Routine Clinical Genetic Testing in Patients with Autism Spectrum Disorder and Related Developmental Disorders Has a Diagnostic Yield up to 40%, Improves Medical Management, and Significantly Alters Recurrence Risk Counseling

Background: Genetic testing, via chromosomal microarray (CMA) for copy number variants (CNV) and whole exome sequencing (WES) for single gene sequence-level variants, has proven highly useful for identifying genetic etiologies of autism spectrum disorder (ASD) and other developmental brain disorders (DBD), such as intellectual disability and global developmental delay (ID/GDD). However, fewer than a third of U.S. children with DBD currently undergo recommended genetic testing (Kiely et al., 2016). In fact, a survey of child neurologists and developmental pediatricians found that 40% did not order genetic testing for children with ASD (Tchaconas et al., 2017).

Objectives: As part of our multidisciplinary autism and developmental medicine clinic, we have incorporated a genetics-first approach to routine care for all patients with ASD, ID/GDD, epilepsy, and/or congenital anomalies, including dysmorphic features. We report the diagnostic yield of clinical genetic testing in this patient population and the impact on medical management.

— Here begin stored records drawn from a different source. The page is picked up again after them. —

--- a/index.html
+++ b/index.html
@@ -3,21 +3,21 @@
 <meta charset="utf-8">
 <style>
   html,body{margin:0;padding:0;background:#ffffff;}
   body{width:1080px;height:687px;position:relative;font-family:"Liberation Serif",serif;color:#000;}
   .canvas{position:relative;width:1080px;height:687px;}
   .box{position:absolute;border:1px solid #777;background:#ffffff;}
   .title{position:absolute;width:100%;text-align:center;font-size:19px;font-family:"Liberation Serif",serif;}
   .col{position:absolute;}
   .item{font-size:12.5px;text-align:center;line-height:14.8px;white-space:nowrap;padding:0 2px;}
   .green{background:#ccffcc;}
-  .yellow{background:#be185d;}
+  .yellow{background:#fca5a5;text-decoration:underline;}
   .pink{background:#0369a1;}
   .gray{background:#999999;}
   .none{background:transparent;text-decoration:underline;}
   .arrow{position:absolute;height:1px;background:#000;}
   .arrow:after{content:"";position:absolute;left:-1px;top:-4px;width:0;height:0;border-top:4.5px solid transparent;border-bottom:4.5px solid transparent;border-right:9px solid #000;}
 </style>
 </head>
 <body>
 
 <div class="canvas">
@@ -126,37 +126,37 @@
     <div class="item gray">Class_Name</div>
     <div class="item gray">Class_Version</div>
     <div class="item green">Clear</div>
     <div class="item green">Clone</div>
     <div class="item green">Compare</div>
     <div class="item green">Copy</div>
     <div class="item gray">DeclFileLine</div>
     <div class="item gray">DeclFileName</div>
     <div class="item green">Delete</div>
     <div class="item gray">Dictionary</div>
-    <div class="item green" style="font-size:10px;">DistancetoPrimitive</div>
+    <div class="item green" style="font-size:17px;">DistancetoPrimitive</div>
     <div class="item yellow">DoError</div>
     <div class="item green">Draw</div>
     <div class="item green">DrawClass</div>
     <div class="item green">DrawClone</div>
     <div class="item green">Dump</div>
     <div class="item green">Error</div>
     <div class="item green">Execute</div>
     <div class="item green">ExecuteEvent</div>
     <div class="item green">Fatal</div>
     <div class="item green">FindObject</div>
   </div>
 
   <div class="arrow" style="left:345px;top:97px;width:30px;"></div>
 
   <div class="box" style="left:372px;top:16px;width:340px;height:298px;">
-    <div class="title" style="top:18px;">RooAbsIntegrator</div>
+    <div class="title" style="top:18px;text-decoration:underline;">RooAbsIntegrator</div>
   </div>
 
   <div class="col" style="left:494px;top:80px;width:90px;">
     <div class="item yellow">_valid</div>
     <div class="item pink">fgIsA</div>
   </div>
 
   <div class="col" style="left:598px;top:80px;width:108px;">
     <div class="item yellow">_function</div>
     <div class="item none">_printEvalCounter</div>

Methods: Patients were typically offered a testing cascade, starting with FMR1 analysis for fragile X followed by CMA and WES. Single gene tests/panels were offered alternatively if there was a strong clinical suspicion for a particular disorder. We compared the diagnostic yield in patients with ASD only, ASD+ID/GDD, and ID/GDD without ASD.

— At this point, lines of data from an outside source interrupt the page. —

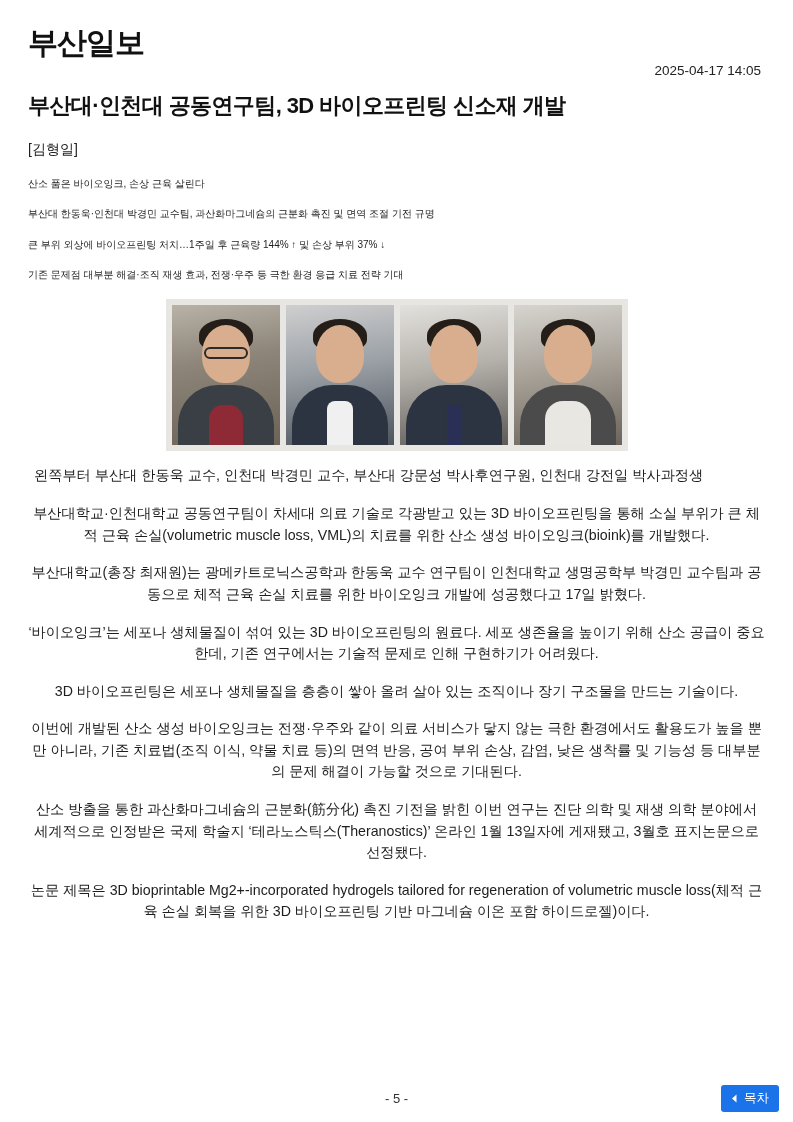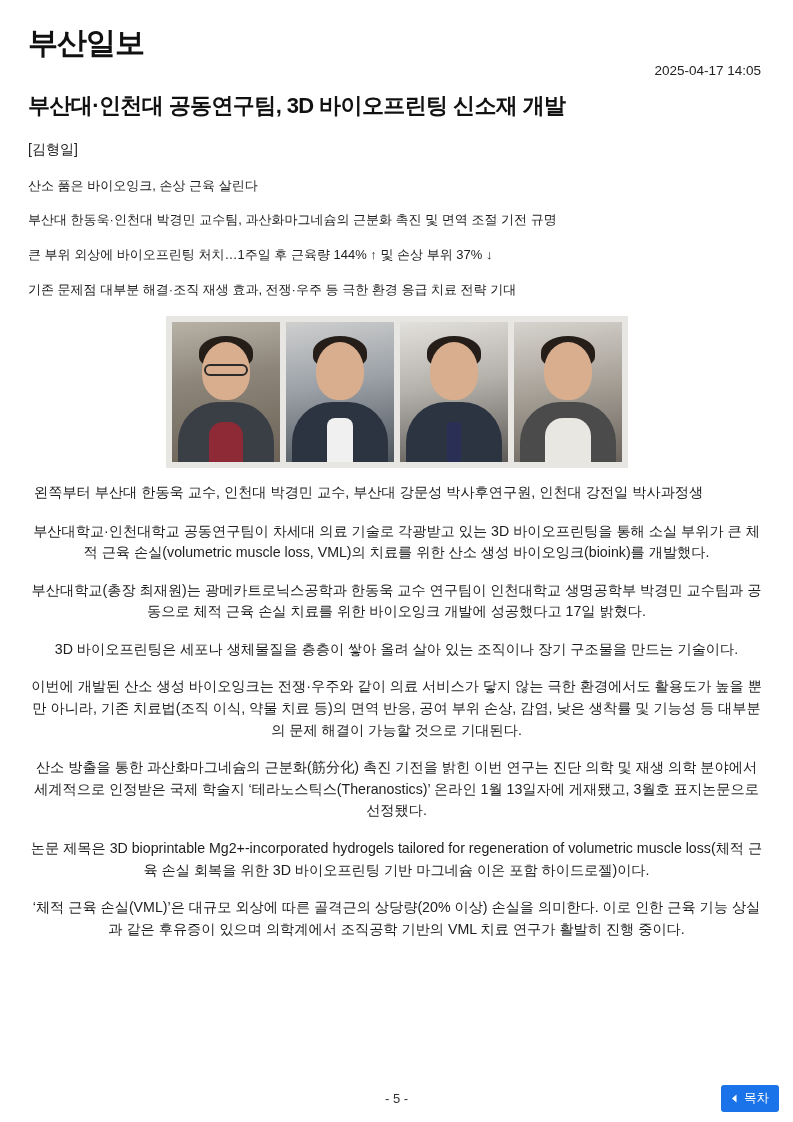--- a/index.html
+++ b/index.html
@@ -49,21 +49,21 @@
     font-size: 14px;
     color: #222222;
     margin: 0 0 18px 0;
   }
   .summary-list {
     margin: 0 0 16px 0;
     padding: 0;
     list-style: none;
   }
   .summary-list li {
-    font-size: 13px;
+    font-size: 10px;
     color: #1d1d1d;
     line-height: 1.45;
     margin-bottom: 16px;
   }
   .figure {
     margin: 4px 0 14px 0;
     display: flex;
     justify-content: center;
   }
   .photo-strip {
@@ -222,25 +222,25 @@
         <div class="face"></div>
       </div>
     </div>
   </div>
 
   <div class="caption">왼쪽부터 부산대 한동욱 교수, 인천대 박경민 교수, 부산대 강문성 박사후연구원, 인천대 강전일 박사과정생</div>
 
   <div class="body-text">
     <p>부산대학교·인천대학교 공동연구팀이 차세대 의료 기술로 각광받고 있는 3D 바이오프린팅을 통해 소실 부위가 큰 체적 근육 손실(volumetric muscle loss, VML)의 치료를 위한 산소 생성 바이오잉크(bioink)를 개발했다.</p>
     <p>부산대학교(총장 최재원)는 광메카트로닉스공학과 한동욱 교수 연구팀이 인천대학교 생명공학부 박경민 교수팀과 공동으로 체적 근육 손실 치료를 위한 바이오잉크 개발에 성공했다고 17일 밝혔다.</p>
+    <p>‘바이오잉크’는 세포나 생체물질이 섞여 있는 3D 바이오프린팅의 원료다. 세포 생존율을 높이기 위해 산소 공급이 중요한데, 기존 연구에서는 기술적 문제로 인해 구현하기가 어려웠다.</p>
     <p>3D 바이오프린팅은 세포나 생체물질을 층층이 쌓아 올려 살아 있는 조직이나 장기 구조물을 만드는 기술이다.</p>
     <p>이번에 개발된 산소 생성 바이오잉크는 전쟁·우주와 같이 의료 서비스가 닿지 않는 극한 환경에서도 활용도가 높을 뿐만 아니라, 기존 치료법(조직 이식, 약물 치료 등)의 면역 반응, 공여 부위 손상, 감염, 낮은 생착률 및 기능성 등 대부분의 문제 해결이 가능할 것으로 기대된다.</p>
     <p>산소 방출을 통한 과산화마그네슘의 근분화(筋分化) 촉진 기전을 밝힌 이번 연구는 진단 의학 및 재생 의학 분야에서 세계적으로 인정받은 국제 학술지 ‘테라노스틱스(Theranostics)’ 온라인 1월 13일자에 게재됐고, 3월호 표지논문으로 선정됐다.</p>
     <p>논문 제목은 3D bioprintable Mg2+-incorporated hydrogels tailored for regeneration of volumetric muscle loss(체적 근육 손실 회복을 위한 3D 바이오프린팅 기반 마그네슘 이온 포함 하이드로젤)이다.</p>
-    <p>‘체적 근육 손실(VML)’은 대규모 외상에 따른 골격근의 상당량(20% 이상) 손실을 의미한다. 이로 인한 근육 기능 상실과 같은 후유증이 있으며 의학계에서 조직공학 기반의 VML 치료 연구가 활발히 진행 중이다.</p>
   </div>
 
   <div class="page-number">- 5 -</div>
 
   <div class="toc-button" style="background: rgb(26, 115, 232);">
     <span>
       <svg width="11" height="11" viewBox="0 0 11 11">
         <path d="M7.5 1.5 L3 5.5 L7.5 9.5 Z" fill="#ffffff"></path>
       </svg>
     </span>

Results: We used genetic cascade testing to evaluate 764 patients and identified a genetic diagnosis to explain their DBD in 159 (21%): 2% had fragile X syndrome, 14% had a pathogenic CNV, and 24% had a pathogenic single gene sequence variant(s). Since not all patients have completed WES testing yet, we used our initial dataset to estimate a combined diagnostic yield of up to ~40% if WES had been completed for all eligible patients. In the 159 patients with a genetic etiology, 15 (9%) had ASD only, 31 (19%) had ASD+ID/GDD, and 80 (50%) had ID/GDD without ASD, with the remaining including other testing indications. Identifying a genetic etiology has had important implications for medical management. For example, identifying a patient’s 17q12 deletion informed the need to monitor for renal cysts/dysplasia and maturity-onset diabetes of the young. In addition, knowing a genetic etiology can significantly alter genetic counseling by providing more accurate recurrence risks. We identified a de novo pathogenic sequence variant in SCN2A which provided the family with a medical explanation for their child’s ASD+ID diagnoses and, importantly, lowered their recurrence risk estimate from the ~10% quoted risk with one affected child down to the background population risk of ~1.5%. In another family, a maternally inherited 15q13.3 deletion was identified, resulting in a recurrence risk of 50%.

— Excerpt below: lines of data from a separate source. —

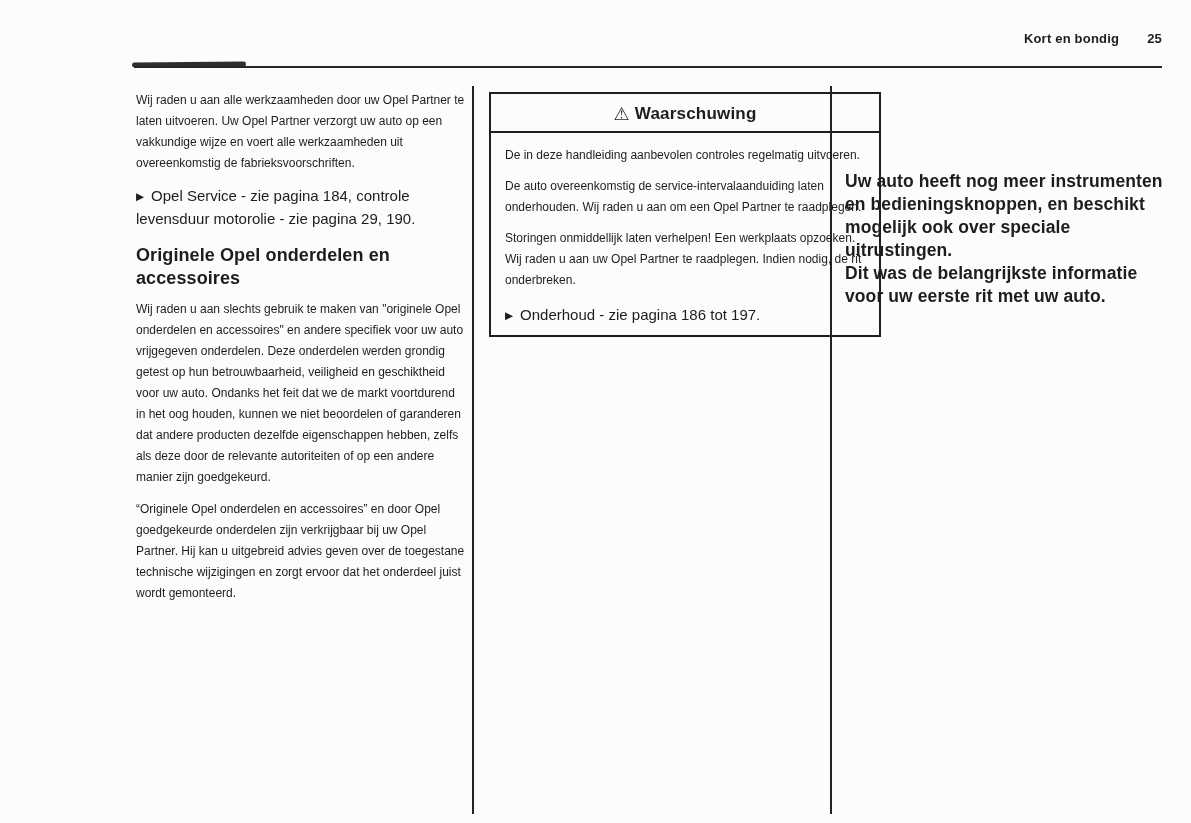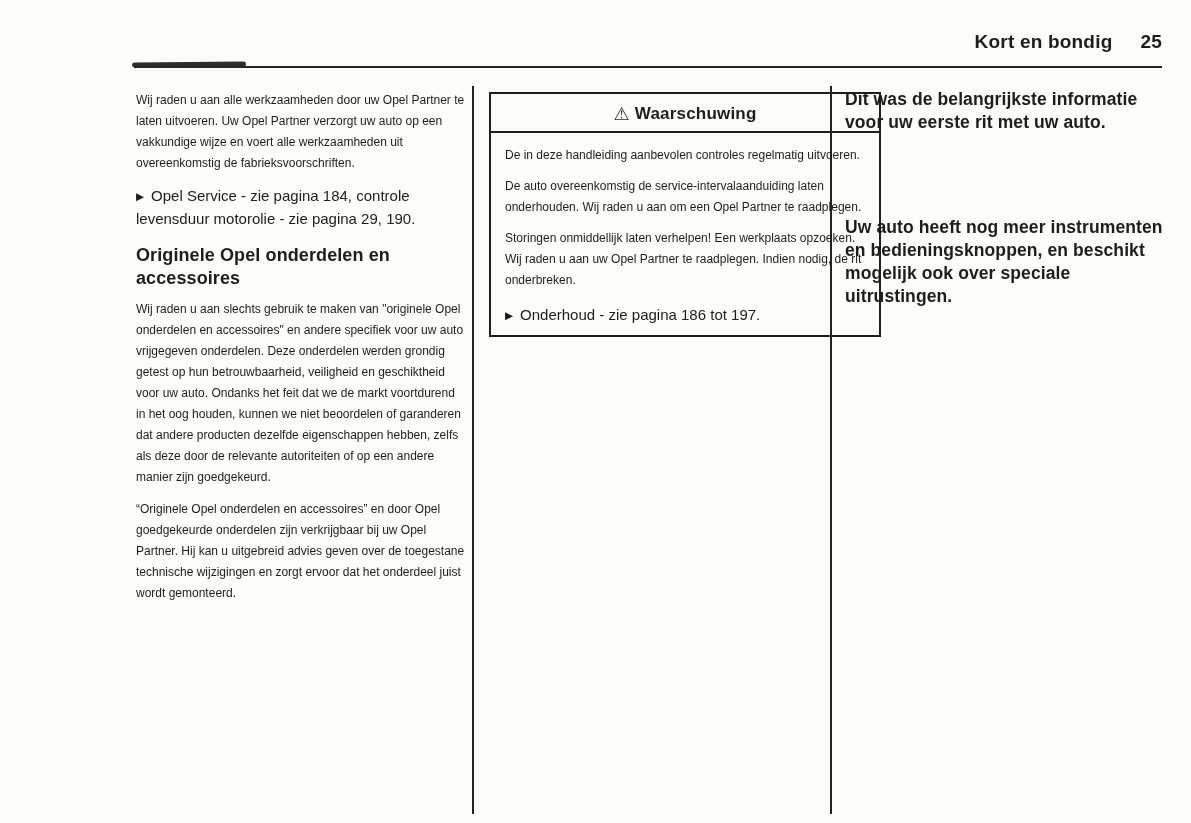--- a/index.html
+++ b/index.html
@@ -9,21 +9,21 @@
     background:#fcfcfa;
     font-family:"Liberation Sans", sans-serif;
     color:#1d1d1d;
     overflow:hidden;
   }
 
   
   .running-header {
     position:absolute; top:31px; right:29px;
     display:flex; align-items:baseline; gap:28px;
-    font-weight:700; font-size:19px; letter-spacing:0.2px;
+    font-weight:700; font-size:13px; letter-spacing:0.2px;
   }
   .header-rule {
     position:absolute; top:66px; left:134px; width:1028px; height:2px;
     background:#262626;
   }
   .header-rule-accent {
     position:absolute; top:62px; left:132px; width:114px; height:5px;
     background:#2f2f2f; border-radius:3px; transform:rotate(-0.5deg);
   }
 
@@ -110,17 +110,17 @@
     <div class="warning-box-header"><span class="warning-icon">⚠</span><span>Waarschuwing</span></div>
     <div class="warning-box-body">
       <p class="body-p">De in deze handleiding aanbevolen controles regelmatig uitvoeren.</p>
       <p class="body-p">De auto overeenkomstig de service-intervalaanduiding laten onderhouden. Wij raden u aan om een Opel Partner te raadplegen.</p>
       <p class="body-p">Storingen onmiddellijk laten verhelpen! Een werkplaats opzoeken. Wij raden u aan uw Opel Partner te raadplegen. Indien nodig, de rit onderbreken.</p>
       <p class="bullet-item"><span class="bullet-glyph">▶</span><span>Onderhoud - zie pagina 186 tot 197.</span></p>
     </div>
   </div>
 
   <div class="right-col">
+    <p class="lead-p second">Uw auto heeft nog meer instrumenten en bedieningsknoppen, en beschikt mogelijk ook over speciale uitrustingen.</p>
     <p class="lead-p">Dit was de belangrijkste informatie voor uw eerste rit met uw auto.</p>
-    <p class="lead-p second">Uw auto heeft nog meer instrumenten en bedieningsknoppen, en beschikt mogelijk ook over speciale uitrustingen.</p>
   </div>
 
 </div>
 
 </body></html>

Conclusions: This genotype-first testing approach in a pediatric developmental medicine cohort illustrates the diagnostic power of genomic testing, as we can now provide a genetic etiology in up to 40% of patients, including a significant proportion who only had an ASD diagnosis. Given recent advances in WES, a single test can now be used to identify single gene variants and CNVs, providing an efficient testing mechanism for use in routine clinical care to provide vital information for medical management and family counseling.